= Problem =
Every record below is to be restated verbatim, though its images are not.

= Extracted records =
- Opening Delimiter -
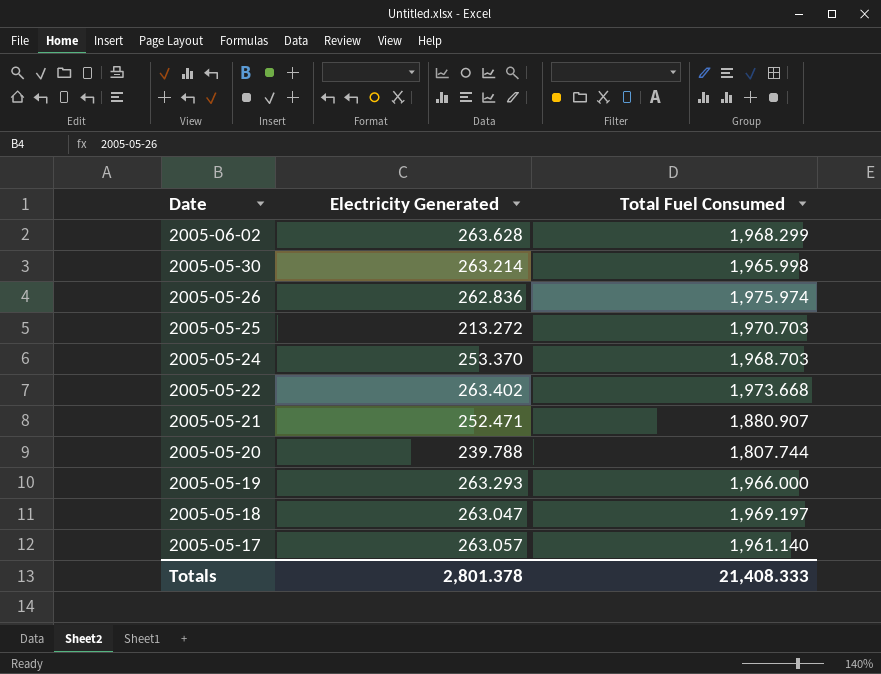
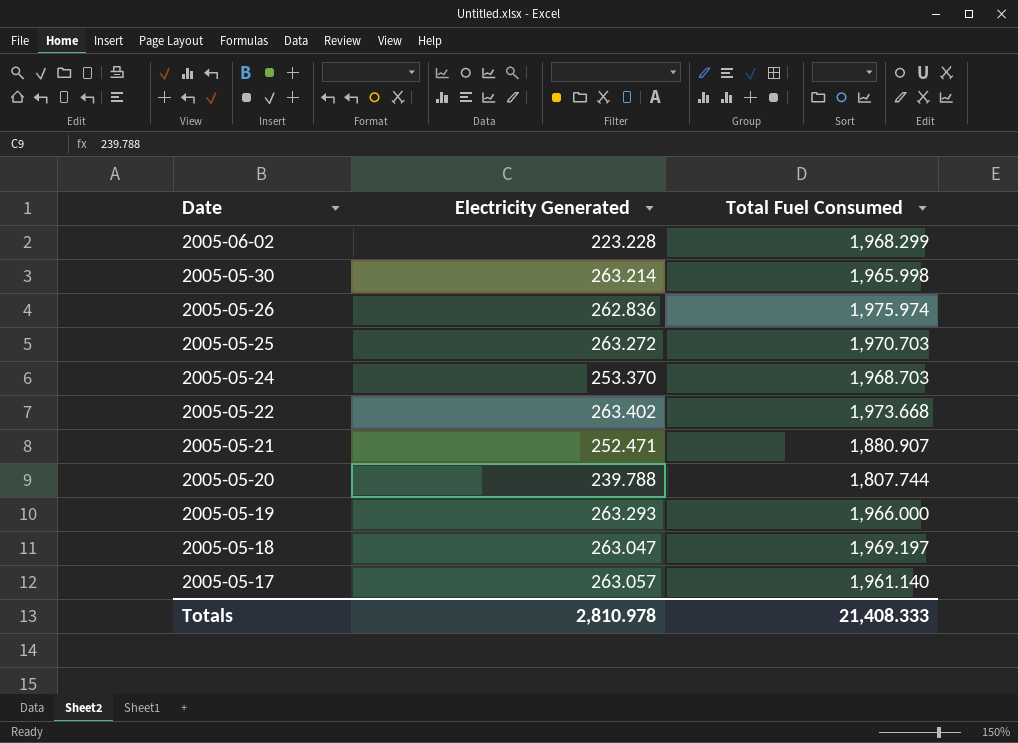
2005-06-02 | Electricity Generated: 263.628 -> 223.228
2005-05-25 | Electricity Generated: 213.272 -> 263.272
Totals | Electricity Generated: 2,801.378 -> 2,810.978

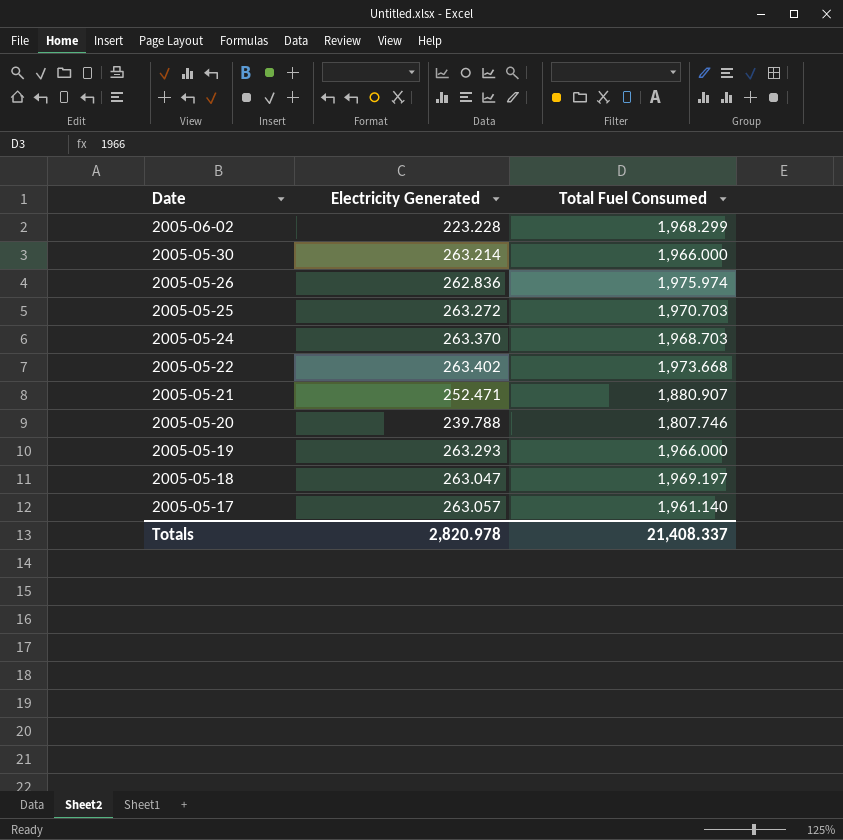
2005-05-30 | Total Fuel Consumed: 1,965.998 -> 1,966.000
2005-05-24 | Electricity Generated: 253.370 -> 263.370
2005-05-20 | Total Fuel Consumed: 1,807.744 -> 1,807.746
Totals | Electricity Generated: 2,810.978 -> 2,820.978
Totals | Total Fuel Consumed: 21,408.333 -> 21,408.337

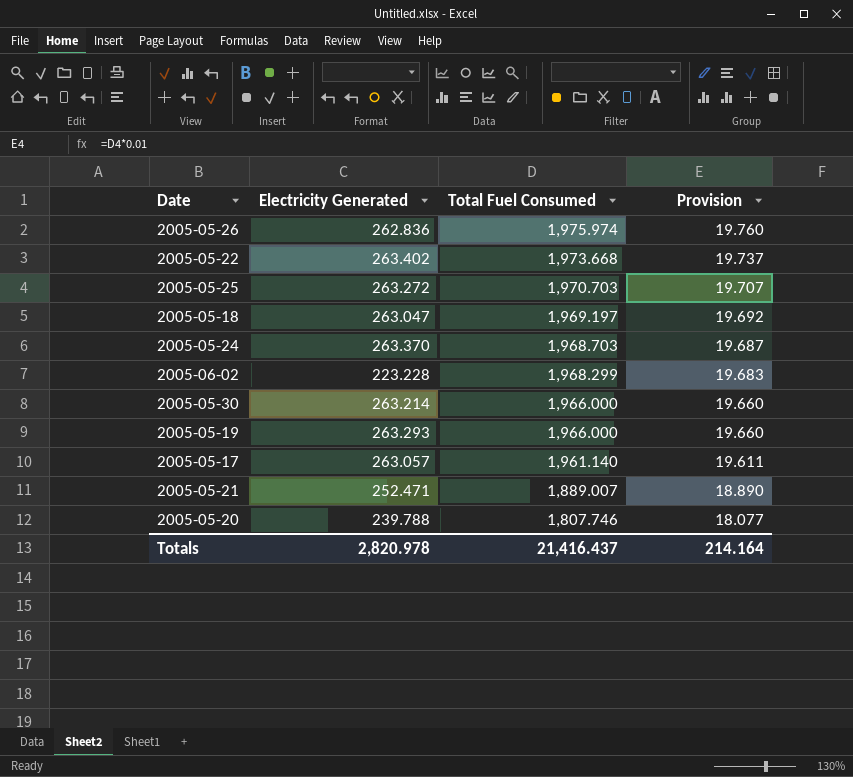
row order: Date descending -> Total Fuel Consumed descending
column Provision | formula: none -> [Total Fuel Consumed] * 0.01
2005-05-21 | Total Fuel Consumed: 1,880.907 -> 1,889.007
Totals | Total Fuel Consumed: 21,408.337 -> 21,416.437

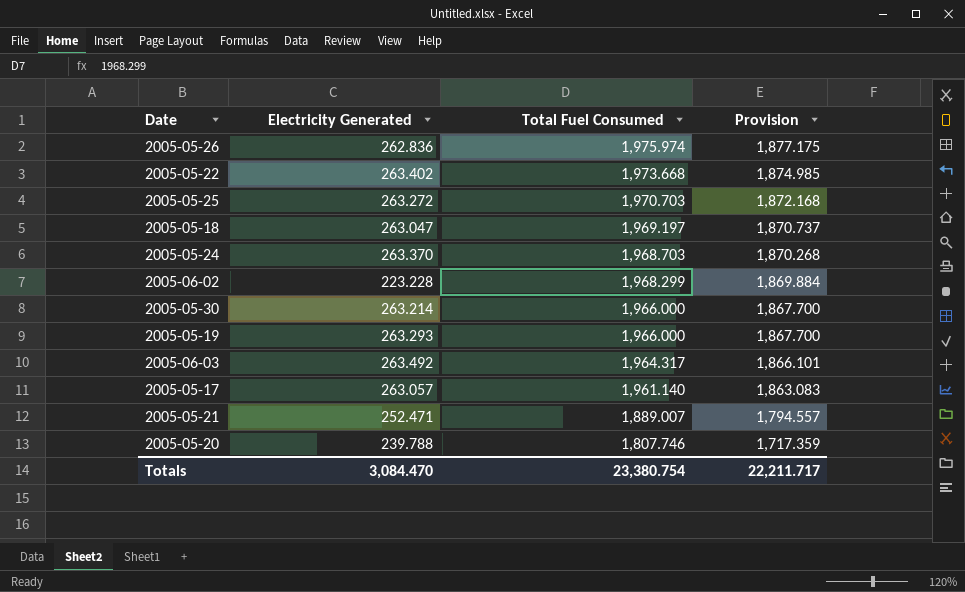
column Provision | formula: [Total Fuel Consumed] * 0.01 -> [Total Fuel Consumed] * 0.95
row 2005-06-03: none -> 263.492 | 1,964.317 | 1,866.101
Totals | Electricity Generated: 2,820.978 -> 3,084.470
Totals | Total Fuel Consumed: 21,416.437 -> 23,380.754
Totals | Provision: 214.164 -> 22,211.717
- Closing Delimiter -
= Response to this task =
2005-06-02 | Electricity Generated: 263.628 -> 223.228
2005-05-25 | Electricity Generated: 213.272 -> 263.272
Totals | Electricity Generated: 2,801.378 -> 2,810.978

2005-05-30 | Total Fuel Consumed: 1,965.998 -> 1,966.000
2005-05-24 | Electricity Generated: 253.370 -> 263.370
2005-05-20 | Total Fuel Consumed: 1,807.744 -> 1,807.746
Totals | Electricity Generated: 2,810.978 -> 2,820.978
Totals | Total Fuel Consumed: 21,408.333 -> 21,408.337

row order: Date descending -> Total Fuel Consumed descending
column Provision | formula: none -> [Total Fuel Consumed] * 0.01
2005-05-21 | Total Fuel Consumed: 1,880.907 -> 1,889.007
Totals | Total Fuel Consumed: 21,408.337 -> 21,416.437

column Provision | formula: [Total Fuel Consumed] * 0.01 -> [Total Fuel Consumed] * 0.95
row 2005-06-03: none -> 263.492 | 1,964.317 | 1,866.101
Totals | Electricity Generated: 2,820.978 -> 3,084.470
Totals | Total Fuel Consumed: 21,416.437 -> 23,380.754
Totals | Provision: 214.164 -> 22,211.717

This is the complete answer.